Many deployment methods start from TorchScript. For instance, ONNX conversion converts the TorchScript representation of a model. TorchScript is a statically-typed subset of Python. It only supports the types that are necessary for representing neural network models.

Curated Transformers supports TorchScript through tracing. Tracing runs the model with some example inputs and records the computation graph. The TorchScript code is then generated from this computation graph, discarding all other Python code.

Tracing a Model

Models are traced using the torch.jit.trace function. The first argument to this function is the model that you would like to trace, the second argument the inputs as a tuple. For example, we can trace a decoder as follows:

import torch
import torch.jit
from curated_transformers.layers import AttentionMask
from curated_transformers.models import AutoDecoder

device = torch.device("cuda", index=0)
decoder = AutoDecoder.from_hf_hub(name="tiiuae/falcon-7b", device=device)
X_example = torch.zeros(4, 20, dtype=torch.long, device=device)
mask_example = AttentionMask(torch.ones((4, 20), dtype=torch.bool, device=device))
traced = torch.jit.trace(decoder, (X_example, mask_example))

As you can see, we are feeding the model with an all-zeros piece identifier tensor and an all-ones mask tensor during tracing. This is not really an issue - as long as the inputs allow the model to run normally, tracing can do its work.

In the example above, traced is a TorchScript module. From the surface, it behaves like any other module. We can feed it some piece identifiers to get their hidden representations:

from curated_transformers.tokenizers import AutoTokenizer

tokenizer = AutoTokenizer.from_hf_hub(name="tiiuae/falcon-7b")
pieces = tokenizer(["Hello world!", "This is a test"])
Y = traced(pieces.padded_tensor(device=device),
           pieces.attention_mask(device=device))
assert isinstance(Y, tuple)
last_layer = Y[0][-1]

The model works as before, albeit with one catch. Normally a decoder returns a ModelOutputWithCache instance, but the traced model returns a tuple instead. The reason is that TorchScript only supports a limited set of types. Since arbitrary types are not supported, we convert the ModelOutputWithCache instance to a tuple in a traced model. The tuple will have the same ordering as the fields in the untraced model’s output, excluding fields that are set to None. In this case we don’t ask the decoder to return a key-value cache, so the cache field is None and will not be represented in the tuple.

Handling Complex Model Signatures

The previous section describes how we can trace a model. In some cases, it can be difficult to provide a working argument tuple to torch.jit.trace. Suppose that we would like to trace a decoder with an attention mask and positions, but without using a cache. In the DecoderModule API, the cache argument is interspersed between the attention_mask and positions arguments. This turns out to be problematic since we cannot pass None arguments to the torch.jit.trace function. While torch.jit.trace provides an example_kwarg_inputs parameter to pass arguments by keyword, we have found that this mechanism often skips over arguments.

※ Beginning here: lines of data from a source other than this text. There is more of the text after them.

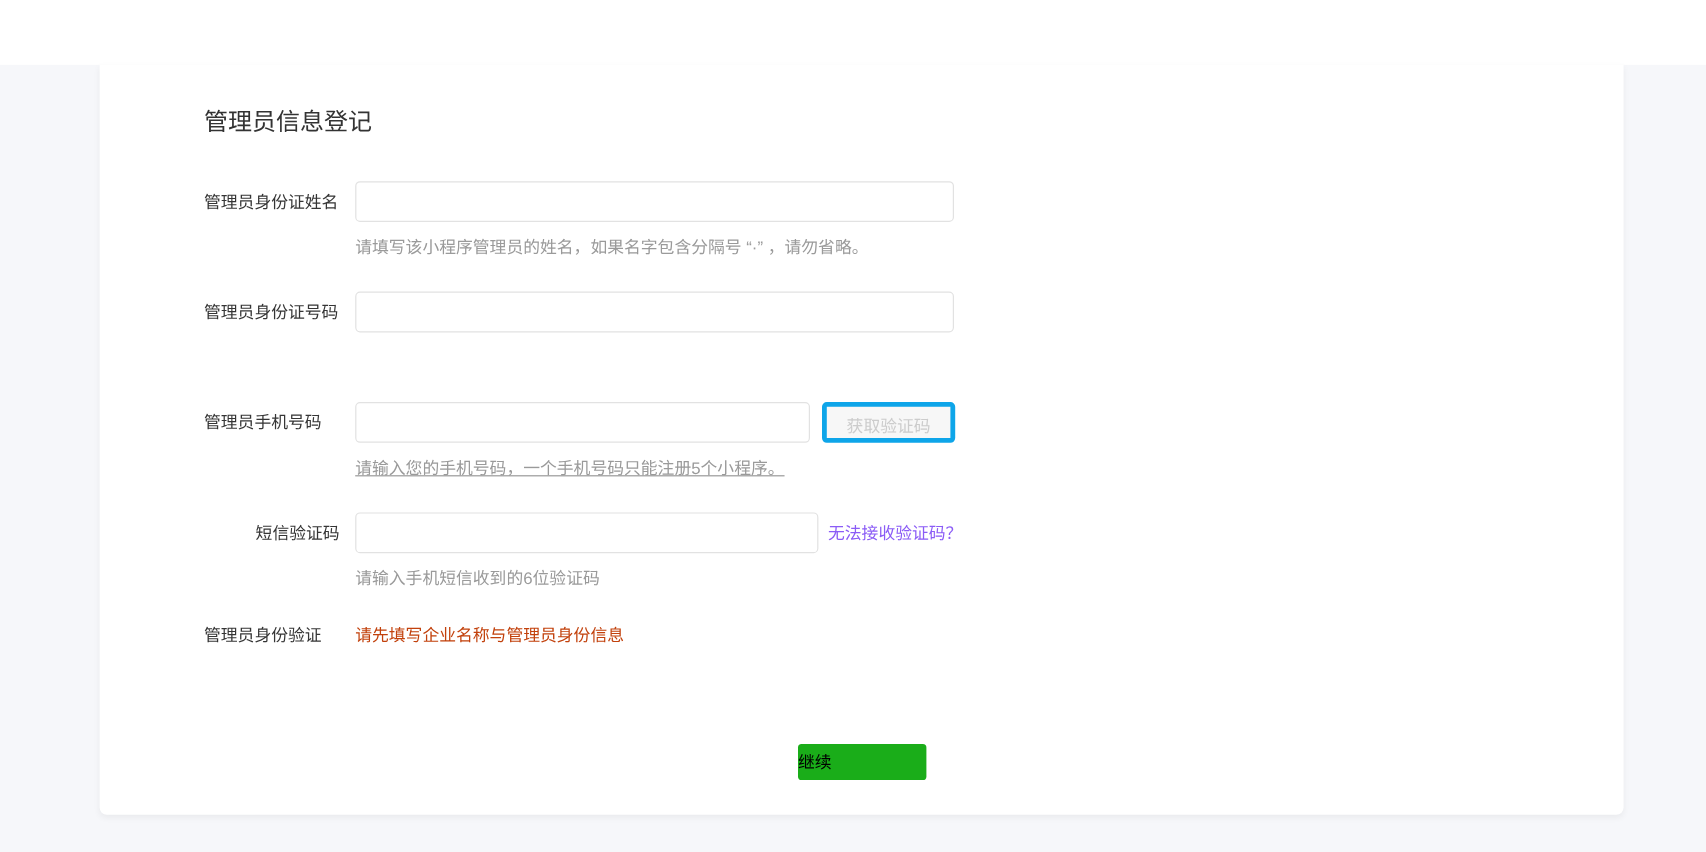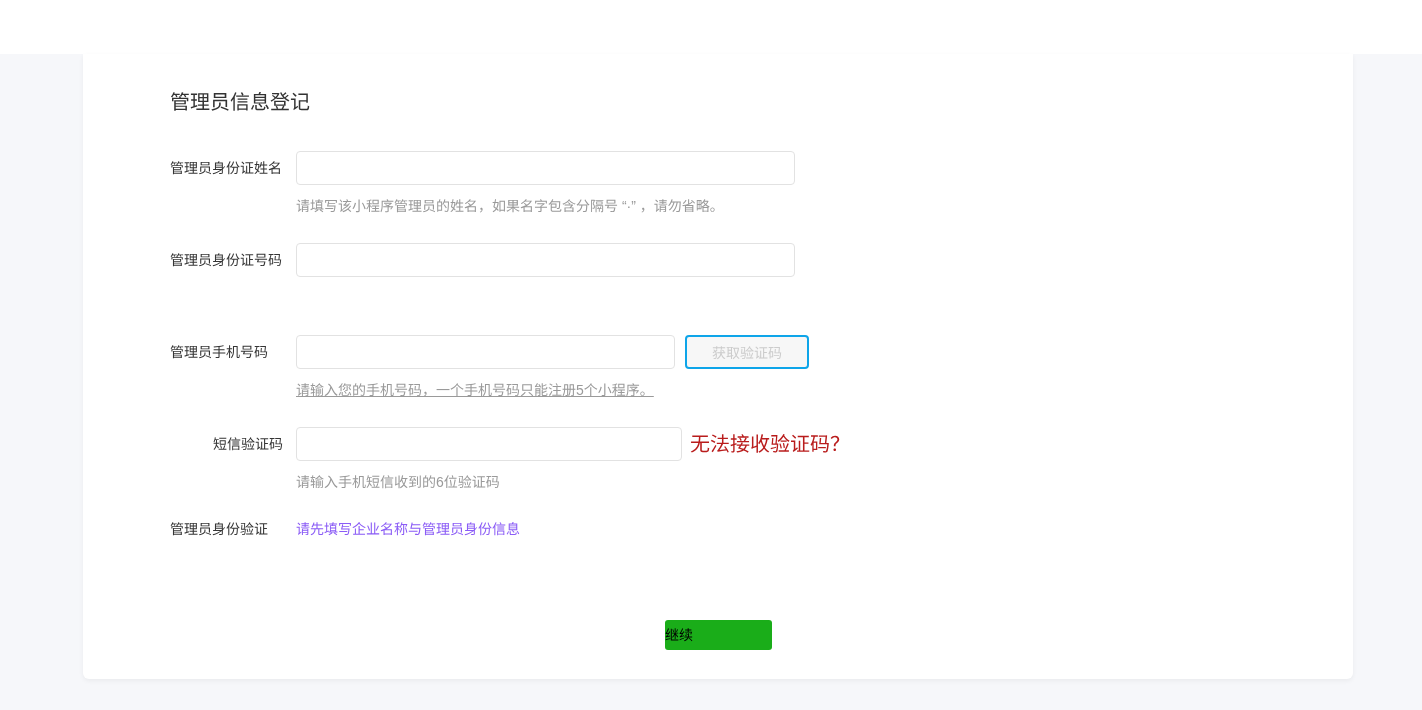--- a/index.html
+++ b/index.html
@@ -46,41 +46,41 @@
     font-family: inherit;
   }
   .helper {
     position: absolute; left: 213px;
     font-size: 14px; color: #9a9a9a;
     line-height: 18px;
     white-space: nowrap;
   }
   .code-button {
     position: absolute; left: 602px;
-    width: 124px; height: 34px;
+    width: 111px; height: 34px;
     background: #f7f7f7;
-    border: 2px solid #0ea5e9;
+    border: 4px solid #0ea5e9;
     border-radius: 4px;
     font-size: 14px; color: #cccccc;
     text-align: center; line-height: 32px;
     cursor: not-allowed;
     font-family: inherit;
   }
   .code-link {
     position: absolute; left: 607px;
-    font-size: 20px;
-    color: #b91c1c;
+    font-size: 14px;
+    color: #8b5cf6;
     line-height: 34px;
     text-decoration: none;
     cursor: pointer;
     white-space: nowrap;
   }
   .static-value {
     position: absolute; left: 213px;
-    font-size: 14px; color: #8b5cf6;
+    font-size: 14px; color: #c2410c;
     line-height: 18px;
     white-space: nowrap;
   }
   .submit-button {
     position: absolute; left: 582px; top: 566px;
     width: 107px; height: 30px;
     background: #1aad19;
     color: #000000;
     border: none;
     border-radius: 3px;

In such cases, we recommend you to make a simple wrapper around a model that only has the desired arguments. For instance, in the above case you could define a class DecoderWithPositions:

class DecoderWithPositions(Module):
    def __init__(self, decoder: DecoderModule):
        super().__init__()
        self.inner = decoder

    def forward(self,
                input_ids: Tensor,
                attention_mask: AttentionMask,
                positions: Tensor):
        return self.inner.forward(input_ids, attention_mask, positions=positions)

You can then wrap a decoder with this class and trace it using the two mandatory arguments.